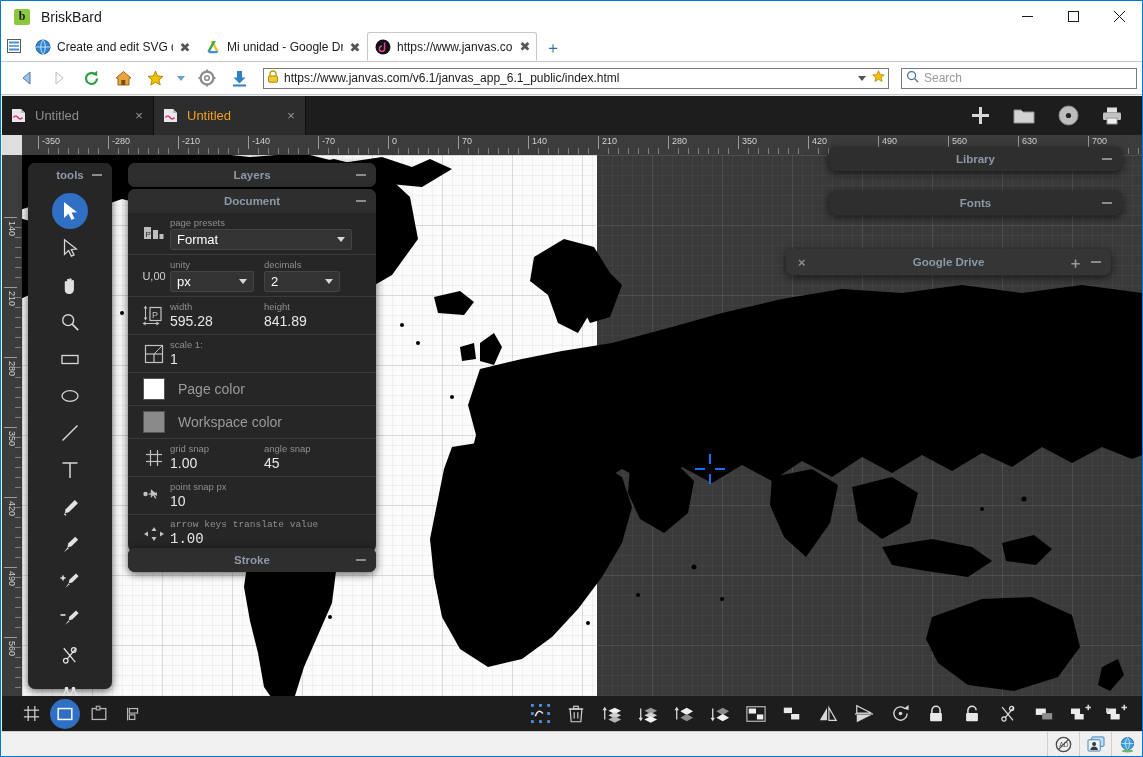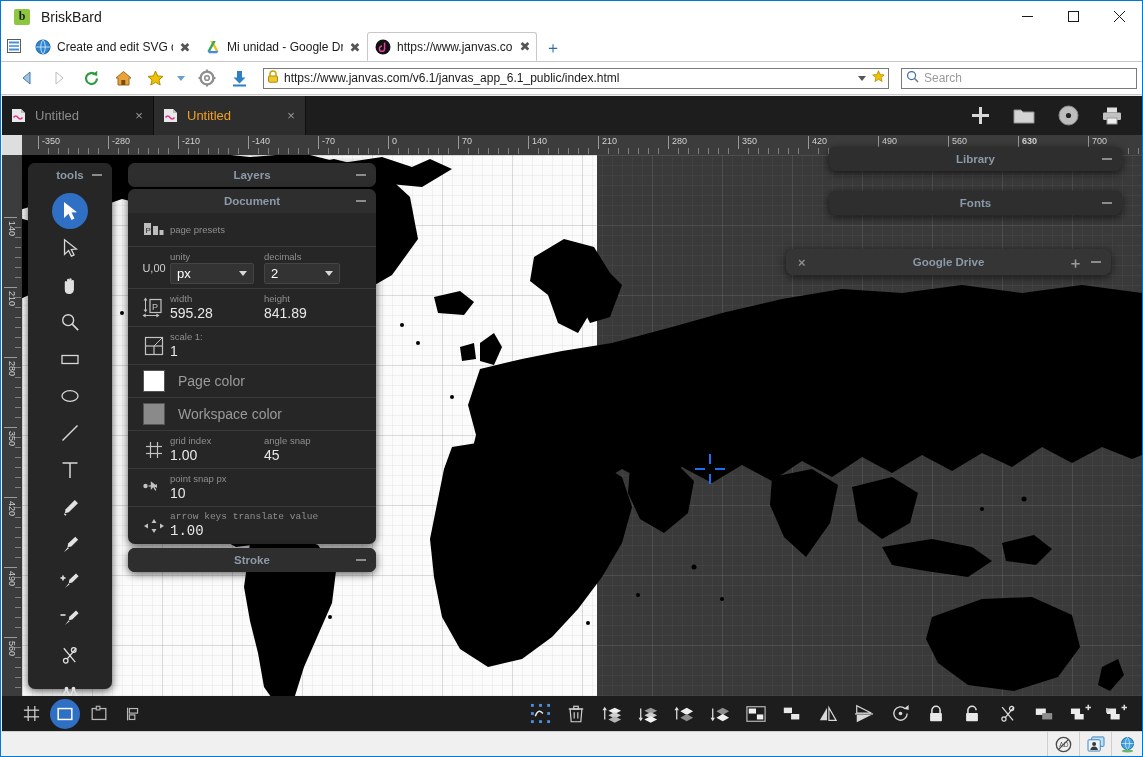--- a/index.html
+++ b/index.html
@@ -658,21 +658,21 @@
         <div class="rh-tick" style="left: 916px;"></div>
         <div class="rh-tick" style="left: 926px;"></div>
         <div class="rh-tick" style="left: 936px;"></div>
         <div class="rh-label" style="left: 946px;">560</div>
         <div class="rh-tick" style="left: 956px;"></div>
         <div class="rh-tick" style="left: 966px;"></div>
         <div class="rh-tick" style="left: 976px;"></div>
         <div class="rh-tick" style="left: 986px;"></div>
         <div class="rh-tick" style="left: 996px;"></div>
         <div class="rh-tick" style="left: 1006px;"></div>
-        <div class="rh-label" style="left: 1016px; font-weight: bold;">630</div>
+        <div class="rh-label" style="left: 1016px;">630</div>
         <div class="rh-tick" style="left: 1026px;"></div>
         <div class="rh-tick" style="left: 1036px;"></div>
         <div class="rh-tick" style="left: 1046px;"></div>
         <div class="rh-tick" style="left: 1056px;"></div>
         <div class="rh-tick" style="left: 1066px;"></div>
         <div class="rh-tick" style="left: 1076px;"></div>
         <div class="rh-label" style="left: 1086px;">700</div>
         <div class="rh-tick" style="left: 1096px;"></div>
         <div class="rh-tick" style="left: 1106px;"></div>
         <div class="rh-tick" style="left: 1116px;"></div>
@@ -848,20 +848,24 @@
           <svg width="22" height="18" viewBox="0 0 22 18">
             <rect x="1" y="2" width="7" height="12" fill="#bdbdbd"></rect>
             <text x="2.4" y="11.5" font-size="8" fill="#2b2b2b" font-family="Liberation Sans, sans-serif">P</text>
             <rect x="10" y="5" width="5" height="9" fill="#bdbdbd"></rect>
             <rect x="16.5" y="9" width="4" height="5" fill="#bdbdbd"></rect>
           </svg>
         </div>
         <div class="doc-fields">
           <div class="doc-field" style="flex:1 1 auto">
             <span class="doc-lbl">page presets</span>
+            <div class="doc-select" style="width:182px">
+              <span>Format</span>
+              <span class="caret"></span>
+            </div>
           </div>
         </div>
       </div>
 
       <div class="doc-row">
         <div class="doc-ico">
           <span style="font-size:11px;color:#cfcfcf;">U,00</span>
         </div>
         <div class="doc-fields">
           <div class="doc-field">
@@ -945,21 +949,21 @@
         <div class="doc-ico">
           <svg width="20" height="20" viewBox="0 0 20 20" stroke="#c2c2c2" stroke-width="1.2">
             <line x1="6.5" y1="2" x2="6.5" y2="18"></line>
               <line x1="13.5" y1="2" x2="13.5" y2="18"></line>
             <line x1="2" y1="6.5" x2="18" y2="6.5"></line>
               <line x1="2" y1="13.5" x2="18" y2="13.5"></line>
           </svg>
         </div>
         <div class="doc-fields">
           <div class="doc-field" style="width:84px">
-            <span class="doc-lbl">grid index</span>
+            <span class="doc-lbl">grid snap</span>
             <span class="doc-val">1.00</span>
           </div>
           <div class="doc-field" style="width:84px">
             <span class="doc-lbl">angle snap</span>
             <span class="doc-val">45</span>
           </div>
         </div>
       </div>
 
       <div class="doc-row">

--

Exercise instructions: From the entries above, list each line with "grid" in it.

Answer for this exercise:
-            <span class="doc-lbl">grid index</span>
+            <span class="doc-lbl">grid snap</span>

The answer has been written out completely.